Modern views on the entropy contribution are related to the decrease of the rotational and/or translational movements of the water molecules in the shell around the non-polar tail of the surfactant molecule. Two models attempt to explain this source of entropy loss, the clathrate cage model and the scaled particle cavity model.^{67,68} The loss of entropy is released when the surfactant is adsorbed to the sorbent. Compared to the complete release of the surfactant molecule from the bulk water phase, the entropy increase is expected to be less when an ionic-polar adsorption process prevails, because the tail still remains (partially) in the water–sorbent interface.
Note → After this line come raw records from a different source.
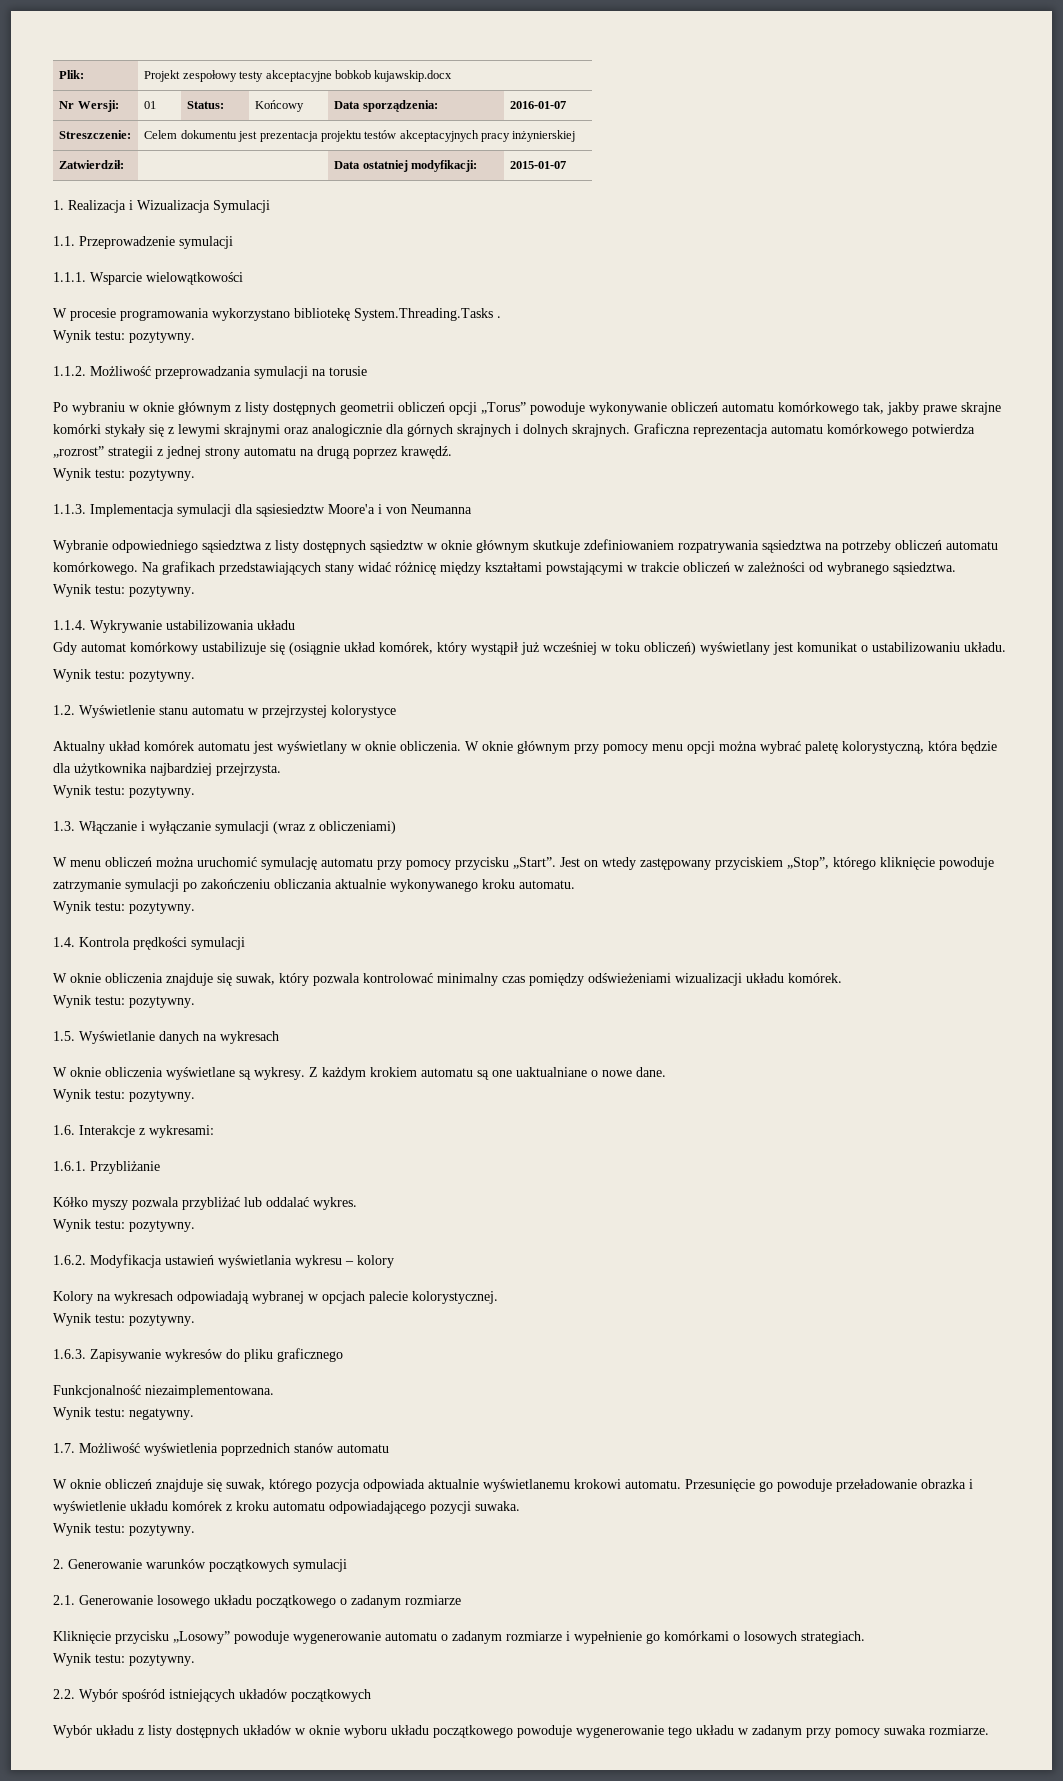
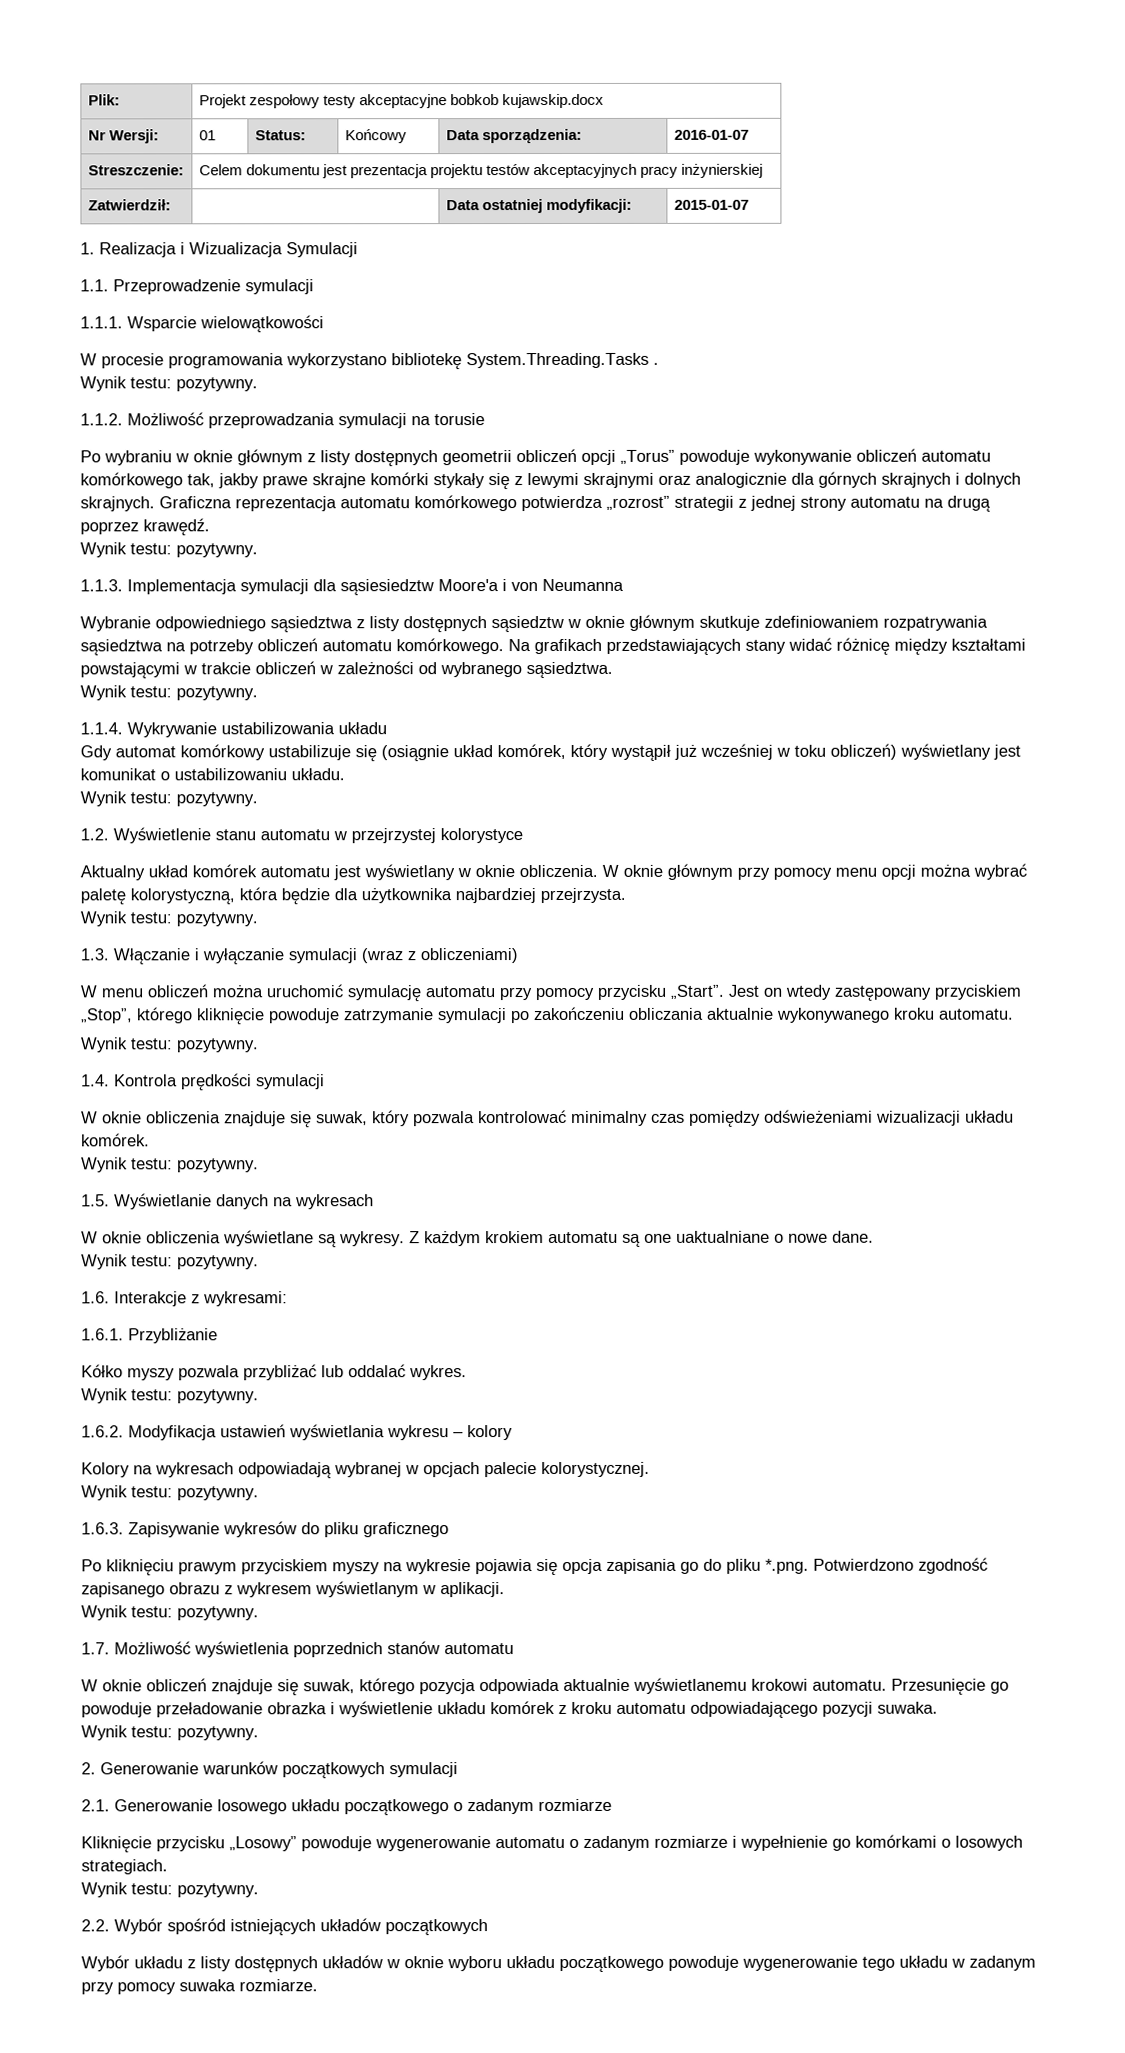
- Funkcjonalność niezaimplementowana.
- Wynik testu: negatywny.
+ Po kliknięciu prawym przyciskiem myszy na wykresie pojawia się opcja zapisania go do pliku *.png. Potwierdzono zgodność zapisanego obrazu z wykresem wyświetlanym w aplikacji.
+ Wynik testu: pozytywny.

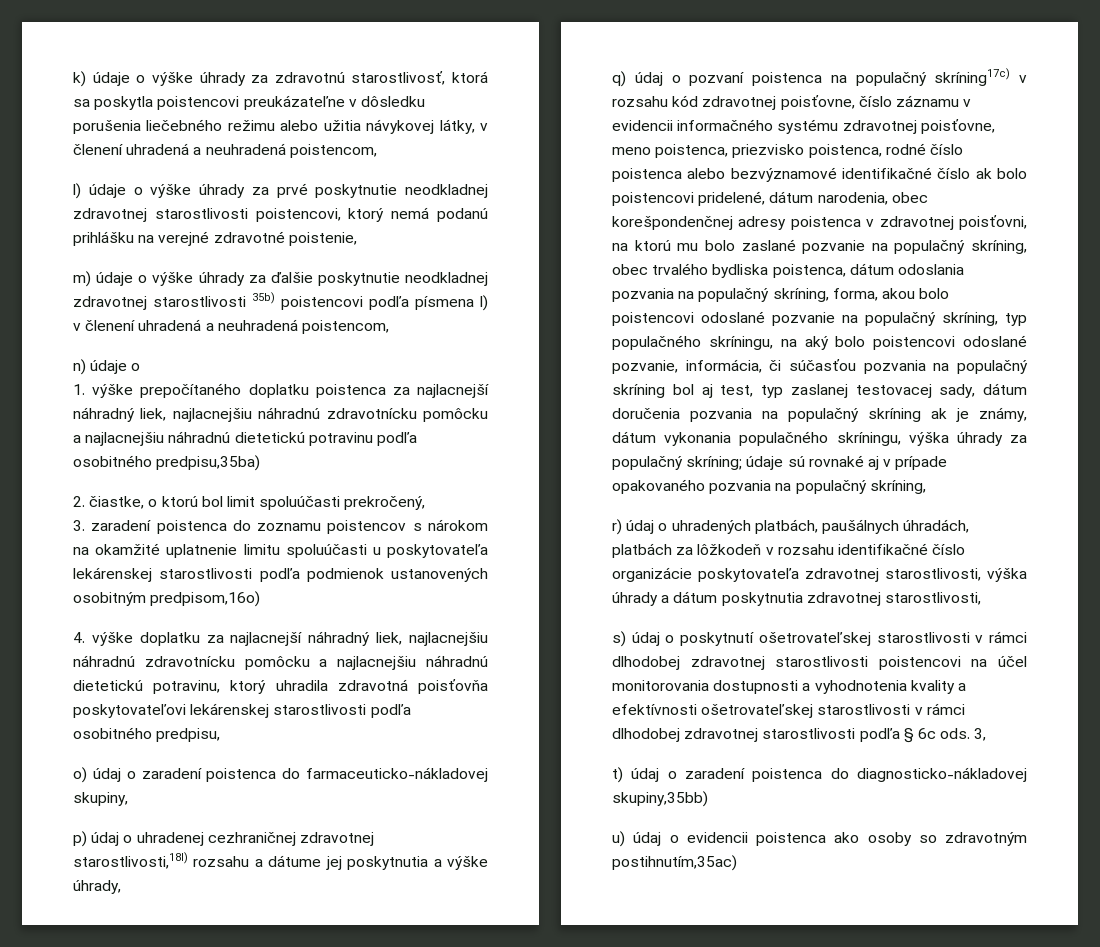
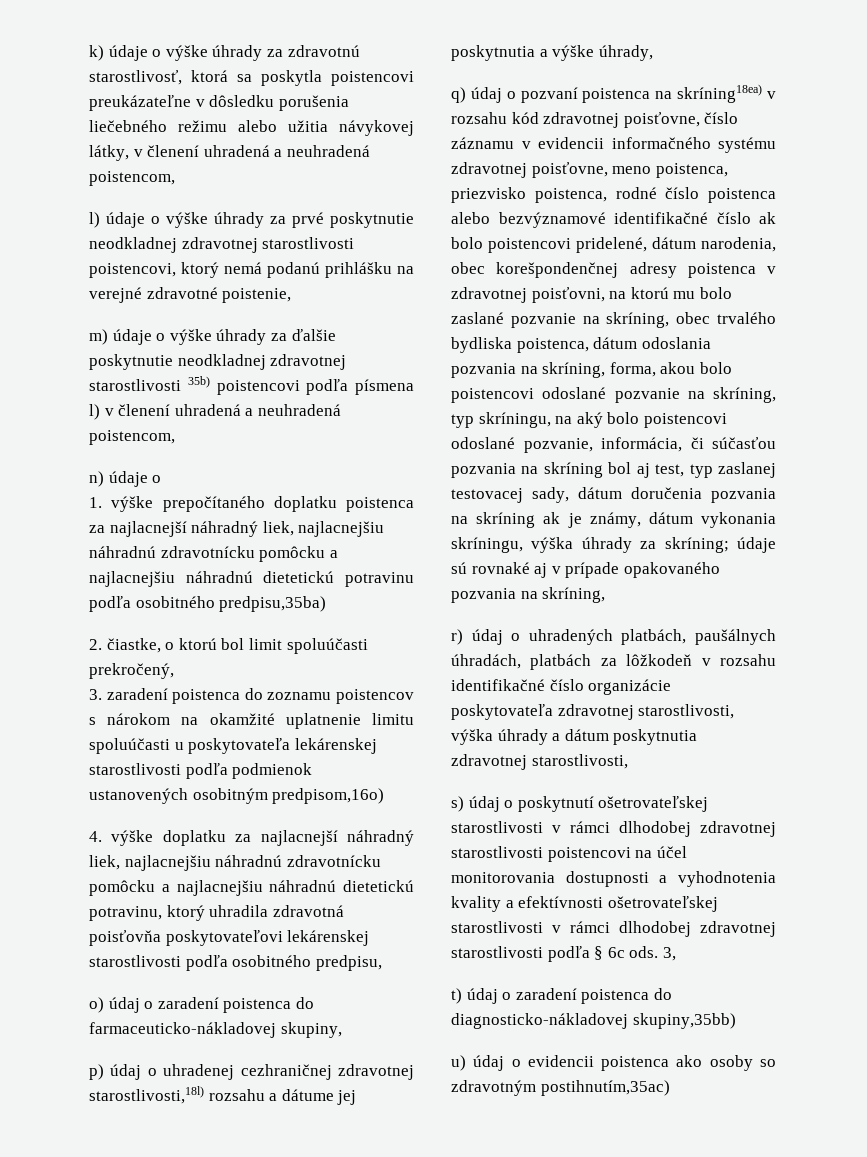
- q) údaj o pozvaní poistenca na populačný skríning17c) v rozsahu kód zdravotnej poisťovne, číslo záznamu v evidencii informačného systému zdravotnej poisťovne, meno poistenca, priezvisko poistenca, rodné číslo poistenca alebo bezvýznamové identifikačné číslo ak bolo poistencovi pridelené, dátum narodenia, obec korešpondenčnej adresy poistenca v zdravotnej poisťovni, na ktorú mu bolo zaslané pozvanie na populačný skríning, obec trvalého bydliska poistenca, dátum odoslania pozvania na populačný skríning, forma, akou bolo poistencovi odoslané pozvanie na populačný skríning, typ populačného skríningu, na aký bolo poistencovi odoslané pozvanie, informácia, či súčasťou pozvania na populačný skríning bol aj test, typ zaslanej testovacej sady, dátum doručenia pozvania na populačný skríning ak je známy, dátum vykonania populačného skríningu, výška úhrady za populačný skríning;
+ q) údaj o pozvaní poistenca na skríning18ea) v rozsahu kód zdravotnej poisťovne, číslo záznamu v evidencii informačného systému zdravotnej poisťovne, meno poistenca, priezvisko poistenca, rodné číslo poistenca alebo bezvýznamové identifikačné číslo ak bolo poistencovi pridelené, dátum narodenia, obec korešpondenčnej adresy poistenca v zdravotnej poisťovni, na ktorú mu bolo zaslané pozvanie na skríning, obec trvalého bydliska poistenca, dátum odoslania pozvania na skríning, forma, akou bolo poistencovi odoslané pozvanie na skríning, typ skríningu, na aký bolo poistencovi odoslané pozvanie, informácia, či súčasťou pozvania na skríning bol aj test, typ zaslanej testovacej sady, dátum doručenia pozvania na skríning ak je známy, dátum vykonania skríningu, výška úhrady za skríning;
- údaje sú rovnaké aj v prípade opakovaného pozvania na populačný skríning,
+ údaje sú rovnaké aj v prípade opakovaného pozvania na skríning,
In the case of a non-polar adsorption process the tail is adsorbed to the adsorbent out of the water interface leading to a higher free enthalpy release (Δ_{s}G^{0}_{L,hydr} > Δ_{s}G^{0}_{L,elec}) and a higher value of the slope (ΔΔ_{s}G^{0}_{L,hydr} > ΔΔ_{s}G^{0}_{L,elec}) is expected. In other words the main contribution factor to a decrease of the standard free enthalpy of adsorption (ΔΔ_{s}G^{0}_{L} < 0) when the tail length of e.g. a PFCA increases, is a relatively large increase in entropy release of the molecular system . This causes an increase in the Langmuir sorption constant K_{L}, and not an extra enthalpy term like an additional interaction of the tail with the sorbent. However, the difference in increment is different for each type of interaction (ionic-polar and non-polar).
For the development of estimation methods for the ionic-polar interaction of the surfactant their corresponding K^{elec}_{L} and C^{max}_{s} or their related K^{elec}_{norm} and f_{sed} must be established. These estimation methods are hardly known due to several reasons. Firstly, several types of ionic-polar interactions are known e.g. cationic, anionic, non-ionic and zwitter-ionic. For each of these types it may be required to set up a separate K^{elec}_{norm} estimation system. Secondly, before any estimation model can be developed a set of proper K^{elec}_{norm} data must be established. These steps are lacking in the development of a sorption SAR for anionic surfactants.^{35} In this case the infinite dilution sorption values, correctly obtained as a first step, were not separated into their corresponding sorption processes as they should have been (see Table 2) and any possible salt effect and therefore K_{p} could not be corrected for the system parameter, C^{max}_{s}, for the separate sorption processes. Consequently in the established SAR the use of f_{oc} or CEC (Cation Exchange Capacity) descriptors as independent parameters (eqn (8) and (9) in ref. 35) reflects only the variation in C^{max}_{s}cf.eqn (3), and the use of the CMC descriptor only considers a non-polar interaction parameter for the specific sorption process of the selected anionic surfactants, even though it is expected that also ionic-polar adsorption will occur.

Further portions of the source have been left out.